Having all of these has been hard. Especially because I didn’t understand why I was the way I was or why I did the things I did, until recently. I would look back at my life and not understand. Why did I have such a hard time making and keeping friends? Why did I make such bad decisions sooo often? Why did I have such bad relationships with my family, friends, significant others? Why am I so emotional or really easy to anger? Why can’t I get good grades in school? Why am I SUCH a picky eater?!?!

There are so many aspects to my life that took me a lot longer to realize and work on… even before I realized I probably have ADD/ADHD and Autistic. That if I had known why I did the things I did when I was younger, I might have had a completely different life. Better relationships… Finished college…

Maybe my depression wouldn’t have gotten so bad and wouldn’t have tried hurting myself so often. 

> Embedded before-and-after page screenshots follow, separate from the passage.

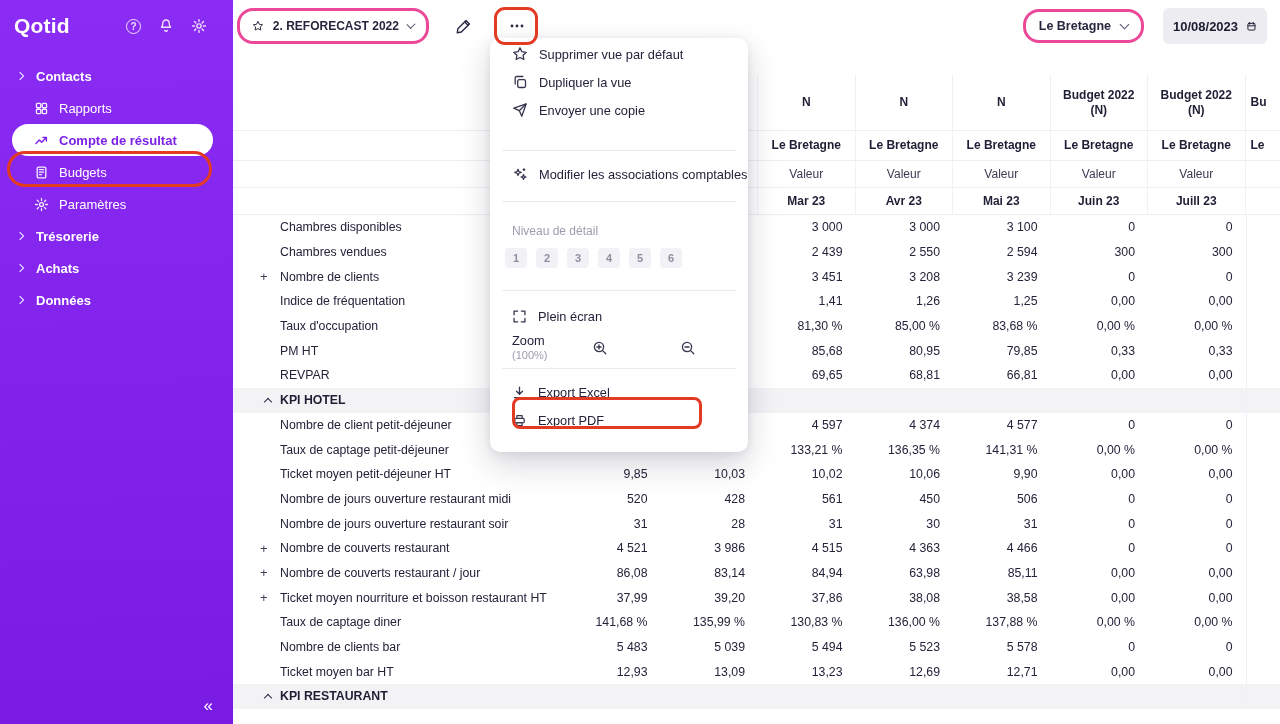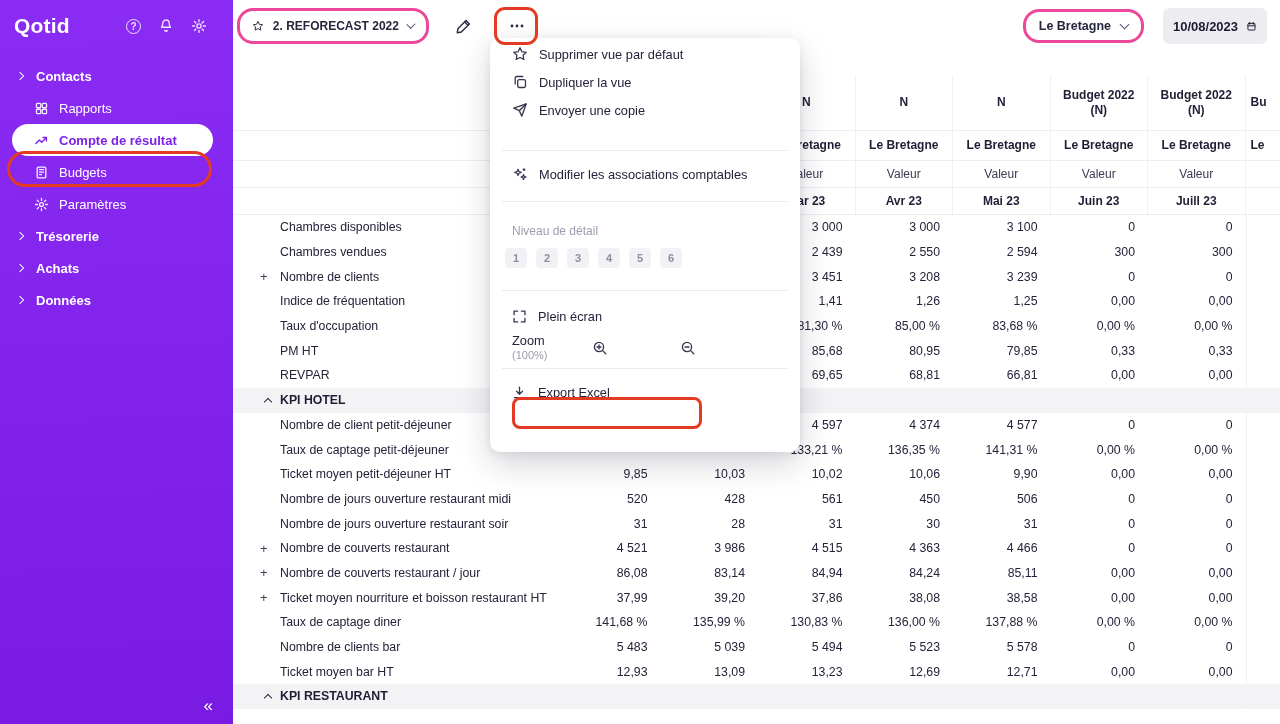"Supprimer vue par défaut" .menu { width: 310px -> 258px }
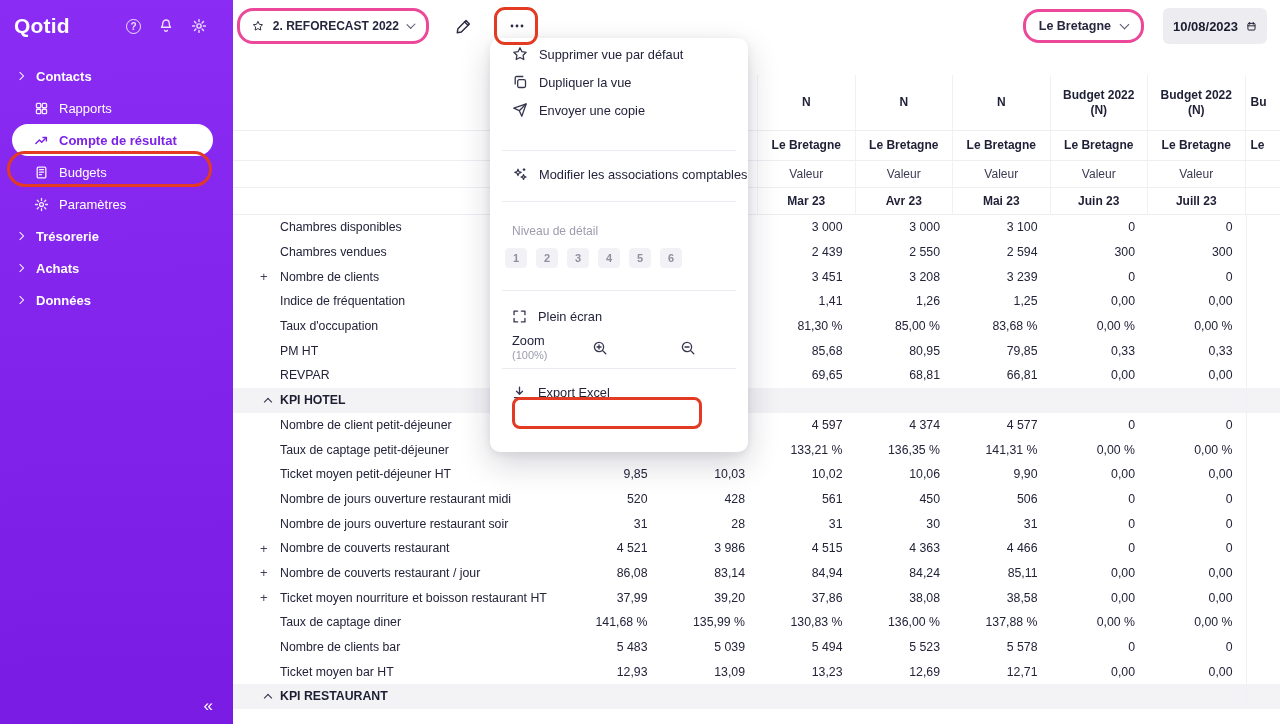"Export PDF" div.menu-item { html: none -> <div> <svg> <path></path> <rect></rect> <path></path> </svg> <span>Export PDF</span> </div> }
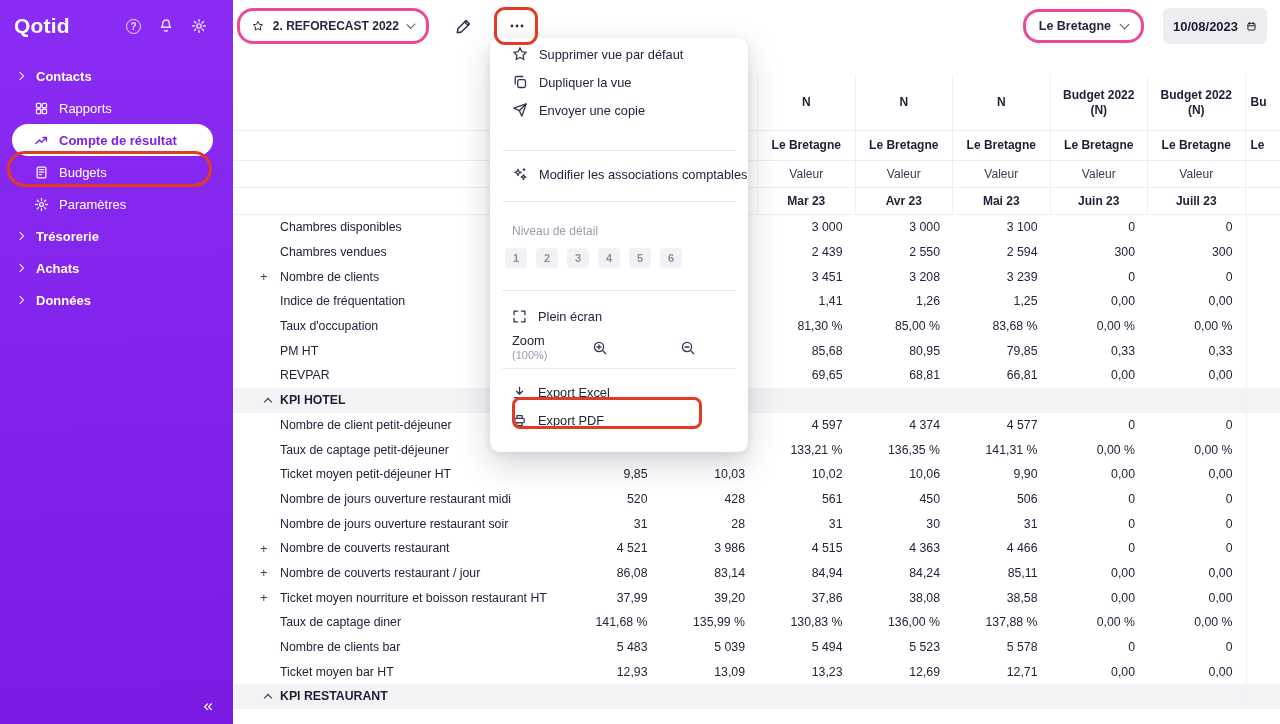"84,24" div.val { text: 84,24 -> 63,98 }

Although it does make me sad sometimes, there’s nothing I can do about it now.

Now I’m focusing on learning as much as I can so I can continue to better understand myself and really my kids. Although they don’t have the SAME problems/restrictions/“quirks” I do, I’m understanding why THEY are the way they are… or why they do the things they do, because I better understand myself.

These are just a FEW of the problems I have and have faced… to give you an idea of how important it is to talk about family history and to learn and understand. Even IF my family had figured out I was different than other girls my age and had me tested, I probably wouldn’t have gotten a diagnosis. Even today women are still not getting the diagnosis they need. All because we don’t show the same “signs and symptoms” as our male counterparts exhibit or because we are better at learning to mimic “normal” behaviors.

That and on my mom’s side, “you need to go to therapy” was an insult they used often, not a helpful idea. We didn’t talk about mental health or genetic “problems” or differences. So, even if someone in my family knew someone might have had a genetic difference, no one would talk about it and we would deny it until the day we died.

  • I’m trying to break generational curses and trying to better my family. 🙂 And although officially I don’t have a diagnosis… I’m not going to be afraid or ashamed to say it. I’m Autistic, ADD/ADHD, Sensory Issues and Food Aversions… depression , anxiety, and a slew of others… but just because my Autism doesn’t look like yours, doesn’t mean I’m not. Just because I can make eye contact, have a conversation, go (back) to college, get married and have kids… doesn’t mean I’m not.


Just because I’m a woman… doesn’t mean I can’t be Autistic.